===== EXTRACTED INFORMATION
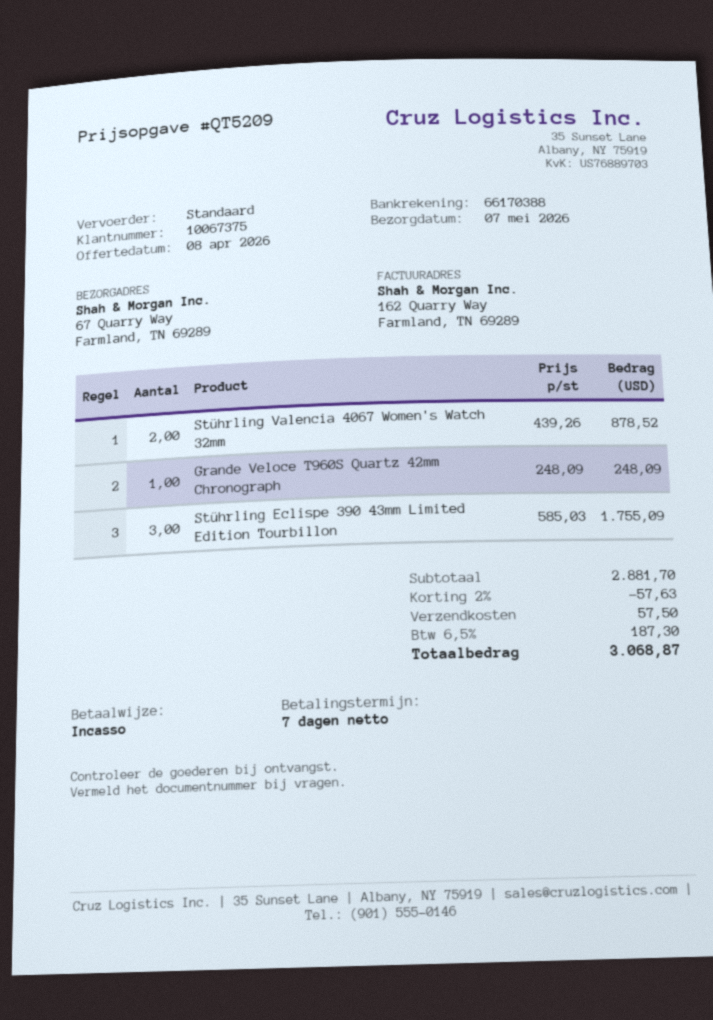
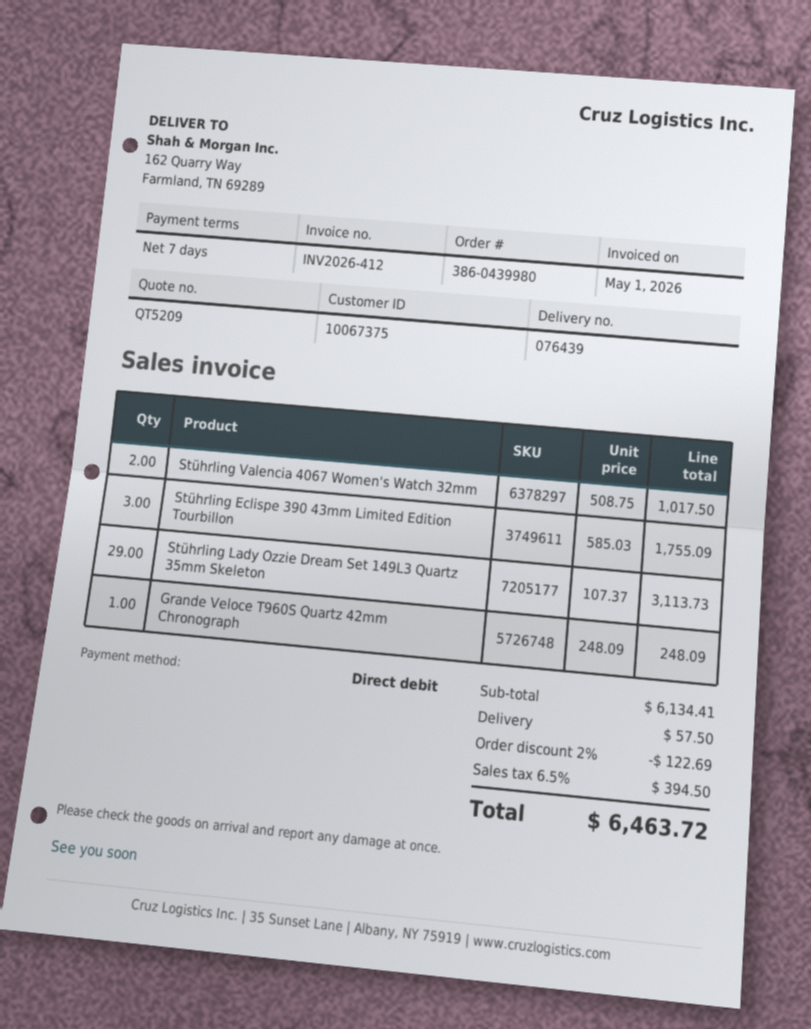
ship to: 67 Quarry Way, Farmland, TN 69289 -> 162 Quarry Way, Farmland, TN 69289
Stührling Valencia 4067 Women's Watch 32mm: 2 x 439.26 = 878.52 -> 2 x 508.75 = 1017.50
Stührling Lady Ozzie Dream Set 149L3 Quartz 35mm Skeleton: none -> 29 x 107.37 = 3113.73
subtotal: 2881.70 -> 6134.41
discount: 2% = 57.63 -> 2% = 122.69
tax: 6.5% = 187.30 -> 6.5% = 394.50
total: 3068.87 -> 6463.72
==========
===== EXTRACTED INFORMATION
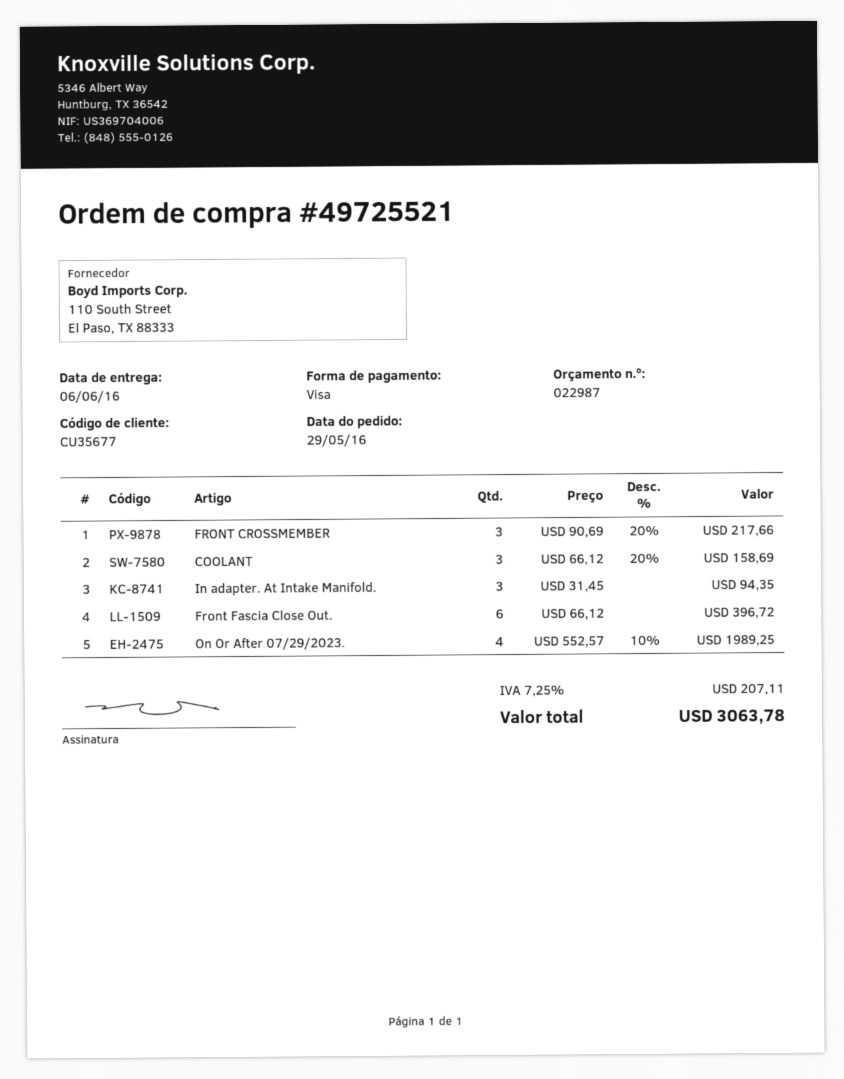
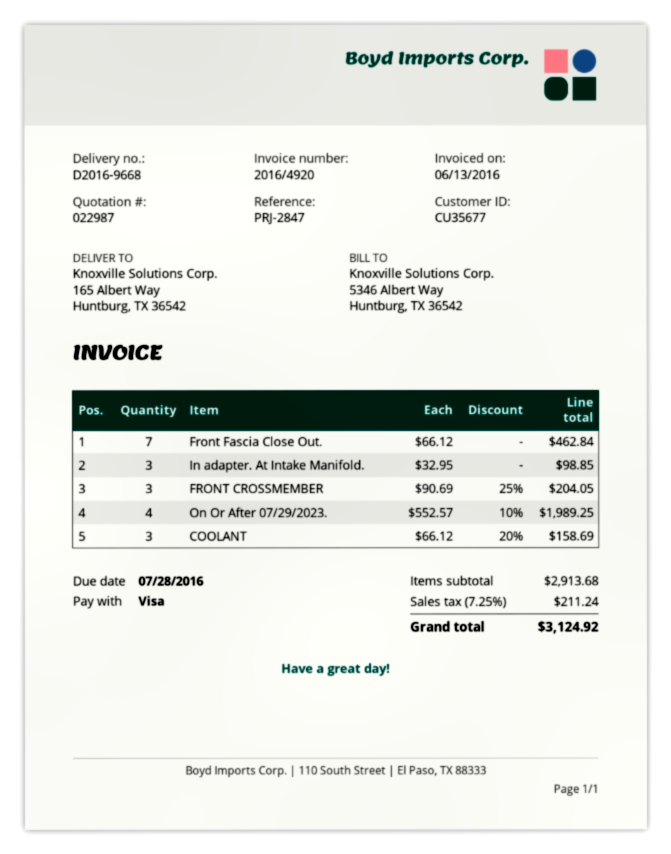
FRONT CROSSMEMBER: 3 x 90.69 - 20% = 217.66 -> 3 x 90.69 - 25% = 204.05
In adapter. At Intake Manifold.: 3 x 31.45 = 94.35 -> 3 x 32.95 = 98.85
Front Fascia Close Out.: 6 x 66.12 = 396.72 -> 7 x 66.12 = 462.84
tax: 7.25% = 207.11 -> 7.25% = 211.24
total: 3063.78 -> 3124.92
==========
Everything in the material above from the line that has "discount: 2% = 57.63 -> 2% = 122.69" through the line that has "total: 3068.87 -> 6463.72" must be duplicated exactly, with no other lines given.

*RESPONSE TO THIS TASK*:
discount: 2% = 57.63 -> 2% = 122.69
tax: 6.5% = 187.30 -> 6.5% = 394.50
total: 3068.87 -> 6463.72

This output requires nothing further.